The School of Computer Science is pleased to present…
CERA: Context-Engineered Reviews Architecture for Synthetic ABSA Dataset Generation
Aspect-Based Sentiment Analysis (ABSA) models require large scale annotated datasets that are scarce, expensive to create, and suffer from class imbalance. While Large Language Models (LLMs) offer promising synthetic data generation, existing approaches lack factual grounding, struggle with the “polite phenomenon”—the tendency to generate overly positive content—and provide limited aspect-level control. We propose CERA (Context-Engineered Reviews Architecture), a training-free three-phase framework for generating realistic, controllable synthetic review datasets with implicit aspect structure suitable for semi-supervised ABSA training via pseudo-labeling.
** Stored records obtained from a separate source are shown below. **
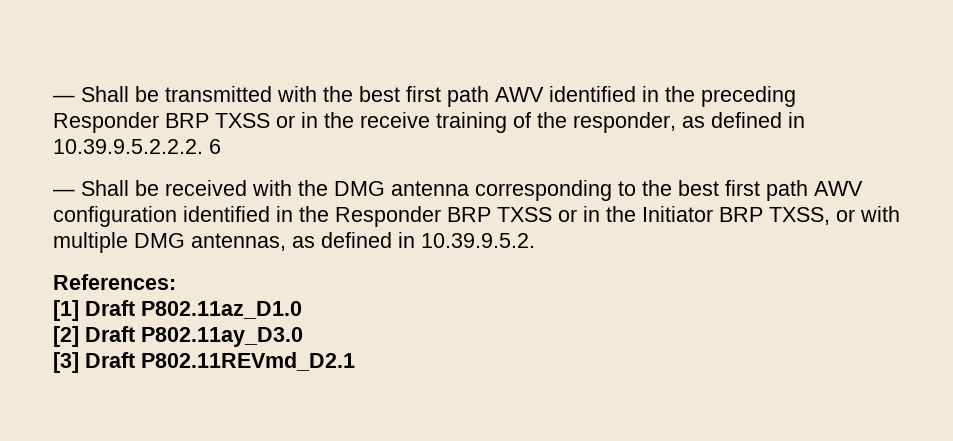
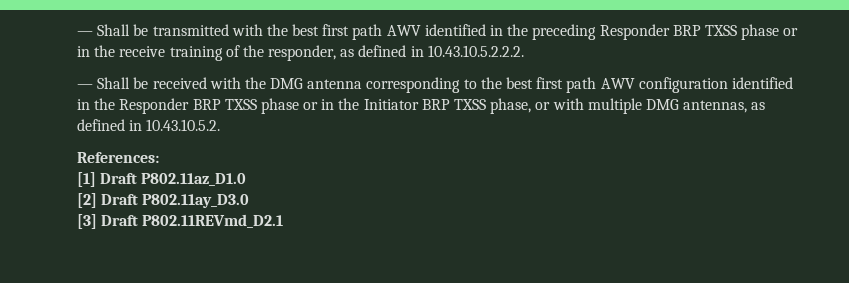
- — Shall be transmitted with the best first path AWV identified in the preceding Responder BRP TXSS or in the receive training of the responder, as defined in 10.39.9.5.2.2.2. 6
+ — Shall be transmitted with the best first path AWV identified in the preceding Responder BRP TXSS phase or in the receive training of the responder, as defined in 10.43.10.5.2.2.2.
- — Shall be received with the DMG antenna corresponding to the best first path AWV configuration identified in the Responder BRP TXSS or in the Initiator BRP TXSS, or with multiple DMG antennas, as defined in 10.39.9.5.2.
+ — Shall be received with the DMG antenna corresponding to the best first path AWV configuration identified in the Responder BRP TXSS phase or in the Initiator BRP TXSS phase, or with multiple DMG antennas, as defined in 10.43.10.5.2.

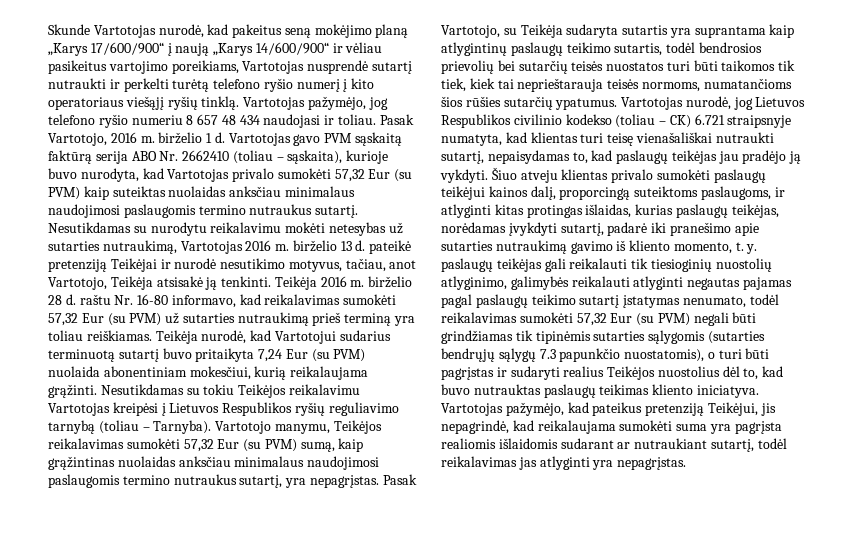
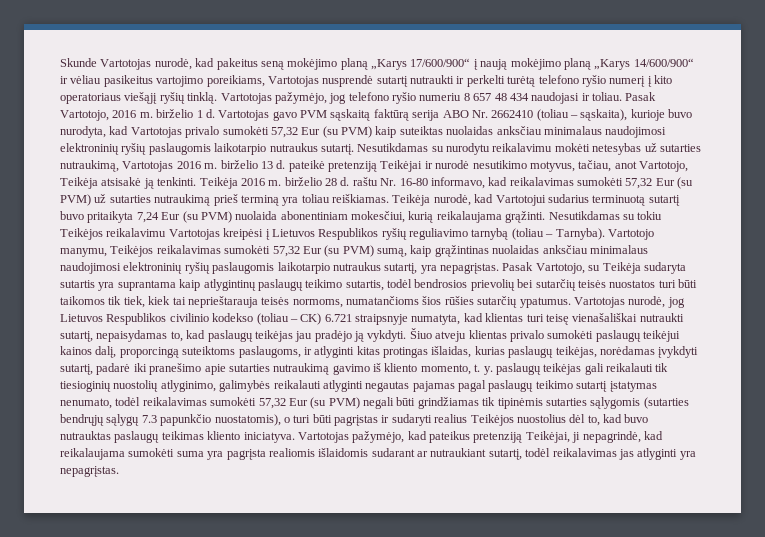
- Skunde Vartotojas nurodė, kad pakeitus seną mokėjimo planą „Karys 17/600/900“ į naują „Karys 14/600/900“ ir vėliau pasikeitus vartojimo poreikiams, Vartotojas nusprendė sutartį nutraukti ir perkelti turėtą telefono ryšio numerį į kito operatoriaus viešąjį ryšių tinklą.
+ Skunde Vartotojas nurodė, kad pakeitus seną mokėjimo planą „Karys 17/600/900“ į naują mokėjimo planą „Karys 14/600/900“ ir vėliau pasikeitus vartojimo poreikiams, Vartotojas nusprendė sutartį nutraukti ir perkelti turėtą telefono ryšio numerį į kito operatoriaus viešąjį ryšių tinklą.
- Vartotojas gavo PVM sąskaitą faktūrą serija ABO Nr. 2662410 (toliau – sąskaita), kurioje buvo nurodyta, kad Vartotojas privalo sumokėti 57,32 Eur (su PVM) kaip suteiktas nuolaidas anksčiau minimalaus naudojimosi paslaugomis termino nutraukus sutartį.
+ Vartotojas gavo PVM sąskaitą faktūrą serija ABO Nr. 2662410 (toliau – sąskaita), kurioje buvo nurodyta, kad Vartotojas privalo sumokėti 57,32 Eur (su PVM) kaip suteiktas nuolaidas anksčiau minimalaus naudojimosi elektroninių ryšių paslaugomis laikotarpio nutraukus sutartį.
- Vartotojo manymu, Teikėjos reikalavimas sumokėti 57,32 Eur (su PVM) sumą, kaip grąžintinas nuolaidas anksčiau minimalaus naudojimosi paslaugomis termino nutraukus sutartį, yra nepagrįstas.
+ Vartotojo manymu, Teikėjos reikalavimas sumokėti 57,32 Eur (su PVM) sumą, kaip grąžintinas nuolaidas anksčiau minimalaus naudojimosi elektroninių ryšių paslaugomis laikotarpio nutraukus sutartį, yra nepagrįstas.
- Vartotojas pažymėjo, kad pateikus pretenziją Teikėjui, jis nepagrindė, kad reikalaujama sumokėti suma yra pagrįsta realiomis išlaidomis sudarant ar nutraukiant sutartį, todėl reikalavimas jas atlyginti yra nepagrįstas.
+ Vartotojas pažymėjo, kad pateikus pretenziją Teikėjai, ji nepagrindė, kad reikalaujama sumokėti suma yra pagrįsta realiomis išlaidomis sudarant ar nutraukiant sutartį, todėl reikalavimas jas atlyginti yra nepagrįstas.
CERA integrates: (1) a Composition Phase with a Subject Intelligence Layer for factual grounding, (2) a Generation Phase with configurable polarity balance and temperature control, and (3) an Evaluation Phase using multi-dimensional metrics—assessing lexical quality, semantic similarity, and corpus diversity—to ensure generated reviews meet research standards. Preliminary experiments using LADy-kap demonstrate that LLM-generated synthetic reviews achieve up to 93.2% of real human-annotated dataset performance on implicit aspect detection tasks.